Un commento di Luca Sofri, direttore Post
In Italia la scarsità della domanda di innovazione e qualità si è sposata con una analoga scarsità dell’offerta rendendo statico il sistema paese. C’è bisogno di tempo per immaginare una modernità ed una utenza più consapevole. E’ quindi necessario fare un enorme lavoro culturale per stimolare la domanda di innovazione da parte degli italiani, e lavorare su una visione di lunghissimo periodo.
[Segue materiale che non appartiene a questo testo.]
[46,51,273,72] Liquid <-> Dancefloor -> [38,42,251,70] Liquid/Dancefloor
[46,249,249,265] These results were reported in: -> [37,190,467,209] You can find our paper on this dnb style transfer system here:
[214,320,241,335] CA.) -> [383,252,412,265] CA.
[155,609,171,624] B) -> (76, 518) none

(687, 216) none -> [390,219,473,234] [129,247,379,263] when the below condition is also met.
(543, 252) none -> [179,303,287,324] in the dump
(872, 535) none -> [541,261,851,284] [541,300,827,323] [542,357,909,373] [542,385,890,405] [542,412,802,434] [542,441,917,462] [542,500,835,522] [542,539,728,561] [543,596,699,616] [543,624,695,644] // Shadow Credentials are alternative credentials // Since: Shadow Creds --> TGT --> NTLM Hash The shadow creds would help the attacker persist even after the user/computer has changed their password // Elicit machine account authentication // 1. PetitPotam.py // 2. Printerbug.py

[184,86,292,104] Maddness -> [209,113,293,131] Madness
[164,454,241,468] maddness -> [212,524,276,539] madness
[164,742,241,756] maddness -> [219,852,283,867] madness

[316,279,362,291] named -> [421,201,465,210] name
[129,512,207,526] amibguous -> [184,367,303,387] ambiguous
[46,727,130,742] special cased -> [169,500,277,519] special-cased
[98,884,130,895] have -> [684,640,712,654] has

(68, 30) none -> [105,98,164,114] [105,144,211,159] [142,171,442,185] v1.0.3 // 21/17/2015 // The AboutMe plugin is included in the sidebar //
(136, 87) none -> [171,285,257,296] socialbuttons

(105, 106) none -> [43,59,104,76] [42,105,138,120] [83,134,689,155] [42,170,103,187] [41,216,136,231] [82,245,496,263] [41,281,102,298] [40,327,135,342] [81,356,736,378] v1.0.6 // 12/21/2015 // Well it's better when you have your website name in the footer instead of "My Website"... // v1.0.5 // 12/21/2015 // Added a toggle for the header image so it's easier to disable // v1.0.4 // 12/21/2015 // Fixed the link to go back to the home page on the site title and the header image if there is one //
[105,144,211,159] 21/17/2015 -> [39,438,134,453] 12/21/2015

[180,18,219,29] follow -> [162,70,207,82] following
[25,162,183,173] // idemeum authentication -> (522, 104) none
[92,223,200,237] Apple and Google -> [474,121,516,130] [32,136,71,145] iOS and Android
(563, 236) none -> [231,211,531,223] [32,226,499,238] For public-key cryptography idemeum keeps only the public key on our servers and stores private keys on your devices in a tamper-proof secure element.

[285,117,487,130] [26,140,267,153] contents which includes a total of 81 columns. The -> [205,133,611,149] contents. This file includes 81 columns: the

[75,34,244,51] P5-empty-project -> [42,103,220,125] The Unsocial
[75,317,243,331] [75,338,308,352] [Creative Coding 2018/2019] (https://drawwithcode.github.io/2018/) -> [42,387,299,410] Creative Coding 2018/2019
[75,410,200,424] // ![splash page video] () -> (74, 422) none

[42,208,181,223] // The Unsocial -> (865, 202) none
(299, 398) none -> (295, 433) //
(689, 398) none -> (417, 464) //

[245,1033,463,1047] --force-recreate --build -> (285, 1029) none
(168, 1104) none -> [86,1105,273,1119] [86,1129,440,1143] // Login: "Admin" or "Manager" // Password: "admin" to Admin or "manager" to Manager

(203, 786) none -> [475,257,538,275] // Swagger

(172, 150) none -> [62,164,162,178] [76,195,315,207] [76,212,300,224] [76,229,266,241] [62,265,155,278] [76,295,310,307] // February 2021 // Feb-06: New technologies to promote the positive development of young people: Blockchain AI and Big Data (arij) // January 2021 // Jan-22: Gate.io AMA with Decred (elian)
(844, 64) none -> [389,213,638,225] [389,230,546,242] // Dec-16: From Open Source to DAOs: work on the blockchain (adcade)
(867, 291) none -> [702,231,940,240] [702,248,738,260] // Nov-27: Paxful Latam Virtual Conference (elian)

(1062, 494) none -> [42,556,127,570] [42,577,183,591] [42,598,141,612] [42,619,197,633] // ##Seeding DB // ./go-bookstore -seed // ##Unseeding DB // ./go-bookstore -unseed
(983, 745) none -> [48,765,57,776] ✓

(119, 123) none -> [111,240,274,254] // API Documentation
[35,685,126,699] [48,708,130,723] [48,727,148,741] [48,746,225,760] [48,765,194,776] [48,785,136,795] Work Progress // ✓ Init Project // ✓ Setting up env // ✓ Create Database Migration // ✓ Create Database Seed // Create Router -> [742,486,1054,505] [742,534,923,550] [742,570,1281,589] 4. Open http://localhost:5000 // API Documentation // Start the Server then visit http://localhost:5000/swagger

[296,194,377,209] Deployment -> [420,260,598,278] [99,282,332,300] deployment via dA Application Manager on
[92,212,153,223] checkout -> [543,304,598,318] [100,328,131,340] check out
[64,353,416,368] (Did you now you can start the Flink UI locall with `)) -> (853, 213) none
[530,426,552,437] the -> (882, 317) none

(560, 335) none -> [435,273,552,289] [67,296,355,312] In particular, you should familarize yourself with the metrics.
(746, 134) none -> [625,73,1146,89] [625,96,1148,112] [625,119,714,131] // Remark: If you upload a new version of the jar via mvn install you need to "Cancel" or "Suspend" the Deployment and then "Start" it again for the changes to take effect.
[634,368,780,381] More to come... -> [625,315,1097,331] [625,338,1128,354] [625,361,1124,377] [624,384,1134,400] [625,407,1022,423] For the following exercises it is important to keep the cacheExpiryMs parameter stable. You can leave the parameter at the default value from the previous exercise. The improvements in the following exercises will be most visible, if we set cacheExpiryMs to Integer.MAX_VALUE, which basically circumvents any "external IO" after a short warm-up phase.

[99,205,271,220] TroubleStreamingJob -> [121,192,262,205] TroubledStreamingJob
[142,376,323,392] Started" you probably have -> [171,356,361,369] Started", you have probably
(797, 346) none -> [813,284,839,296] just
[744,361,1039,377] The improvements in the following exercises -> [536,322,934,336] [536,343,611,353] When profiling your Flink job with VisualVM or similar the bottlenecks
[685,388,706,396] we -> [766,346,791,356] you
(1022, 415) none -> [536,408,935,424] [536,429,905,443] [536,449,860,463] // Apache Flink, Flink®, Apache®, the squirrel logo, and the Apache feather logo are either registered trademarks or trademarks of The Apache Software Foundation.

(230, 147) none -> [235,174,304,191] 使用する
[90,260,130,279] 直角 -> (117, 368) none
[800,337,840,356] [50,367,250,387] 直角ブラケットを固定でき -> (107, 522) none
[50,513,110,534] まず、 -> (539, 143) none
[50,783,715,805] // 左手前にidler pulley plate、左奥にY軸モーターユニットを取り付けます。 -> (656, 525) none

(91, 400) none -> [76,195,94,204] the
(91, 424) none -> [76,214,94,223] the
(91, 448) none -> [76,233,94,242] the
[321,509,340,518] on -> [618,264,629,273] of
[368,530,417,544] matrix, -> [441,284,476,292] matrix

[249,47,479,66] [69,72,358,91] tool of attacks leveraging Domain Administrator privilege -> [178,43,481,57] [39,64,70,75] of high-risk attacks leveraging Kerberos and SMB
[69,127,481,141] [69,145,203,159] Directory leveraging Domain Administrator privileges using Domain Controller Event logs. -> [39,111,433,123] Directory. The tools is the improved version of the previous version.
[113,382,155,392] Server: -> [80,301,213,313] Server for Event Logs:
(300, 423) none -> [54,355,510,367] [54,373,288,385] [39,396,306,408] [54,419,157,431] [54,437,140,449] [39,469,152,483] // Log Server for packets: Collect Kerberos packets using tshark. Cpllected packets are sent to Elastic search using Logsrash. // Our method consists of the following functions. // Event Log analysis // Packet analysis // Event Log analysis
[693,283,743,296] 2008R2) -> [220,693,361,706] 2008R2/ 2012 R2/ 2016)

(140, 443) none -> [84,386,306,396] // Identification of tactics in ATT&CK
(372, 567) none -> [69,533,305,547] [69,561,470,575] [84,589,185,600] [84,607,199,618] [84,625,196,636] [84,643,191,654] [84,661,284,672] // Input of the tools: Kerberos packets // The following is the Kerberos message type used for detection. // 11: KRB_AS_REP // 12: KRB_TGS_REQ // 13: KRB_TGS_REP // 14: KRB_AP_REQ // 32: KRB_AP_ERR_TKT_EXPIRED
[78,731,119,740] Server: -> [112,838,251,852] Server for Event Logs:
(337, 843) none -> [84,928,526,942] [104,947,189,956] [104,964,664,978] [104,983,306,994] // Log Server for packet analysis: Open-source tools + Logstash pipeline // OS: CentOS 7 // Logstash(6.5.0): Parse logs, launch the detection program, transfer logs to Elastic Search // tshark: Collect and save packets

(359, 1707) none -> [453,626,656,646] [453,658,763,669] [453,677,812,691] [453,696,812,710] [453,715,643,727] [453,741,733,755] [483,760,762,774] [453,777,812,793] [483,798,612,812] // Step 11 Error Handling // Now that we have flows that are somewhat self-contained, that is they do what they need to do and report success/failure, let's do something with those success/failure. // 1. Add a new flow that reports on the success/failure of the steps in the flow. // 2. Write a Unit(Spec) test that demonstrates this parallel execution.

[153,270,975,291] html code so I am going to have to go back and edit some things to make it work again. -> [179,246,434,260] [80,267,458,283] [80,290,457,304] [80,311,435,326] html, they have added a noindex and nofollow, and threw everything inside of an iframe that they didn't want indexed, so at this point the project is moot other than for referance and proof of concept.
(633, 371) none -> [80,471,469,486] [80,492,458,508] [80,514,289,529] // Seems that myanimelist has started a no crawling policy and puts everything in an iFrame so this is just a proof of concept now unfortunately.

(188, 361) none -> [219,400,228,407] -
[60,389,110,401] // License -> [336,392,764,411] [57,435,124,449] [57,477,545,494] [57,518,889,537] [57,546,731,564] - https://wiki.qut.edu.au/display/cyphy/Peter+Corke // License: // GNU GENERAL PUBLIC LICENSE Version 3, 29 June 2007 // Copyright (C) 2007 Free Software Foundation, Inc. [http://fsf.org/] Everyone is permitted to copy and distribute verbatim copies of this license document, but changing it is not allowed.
► La domanda di rete va crescendo
Nel corso del Summit sono stati presentati i risultati di TNS Digital Life*, uno studio globale sui comportamenti degli internauti in 60 Paesi (70mila interviste). Per l’Italia emerge una fotografia di un Paese molto vivace: 4 internauti su 5 sono online tutti i giorni e il tempo medio di utilizzo supera le 20 ore settimanali. La presenza sui social network è sempre più diffusa e in questa attività, che rappresenta ormai un vero e proprio mercato di massa, viene speso circa il 20% del tempo complessivo trascorso in rete. Secondo TNS, la digitalizzazione ha ormai reso internet il media più rilevante, per gli internauti: tre quarti utilizzano la rete quotidianamente, mentre solo la metà guarda quotidianamente la TV.
Tutto questo testimonia che le nuove offerte proposte dagli operatori OTT rispondono a bisogni ampliamente condivisi, in Italia, da un internauta pronto ad apprezzare le offerte proposte da questo tipo di operatori.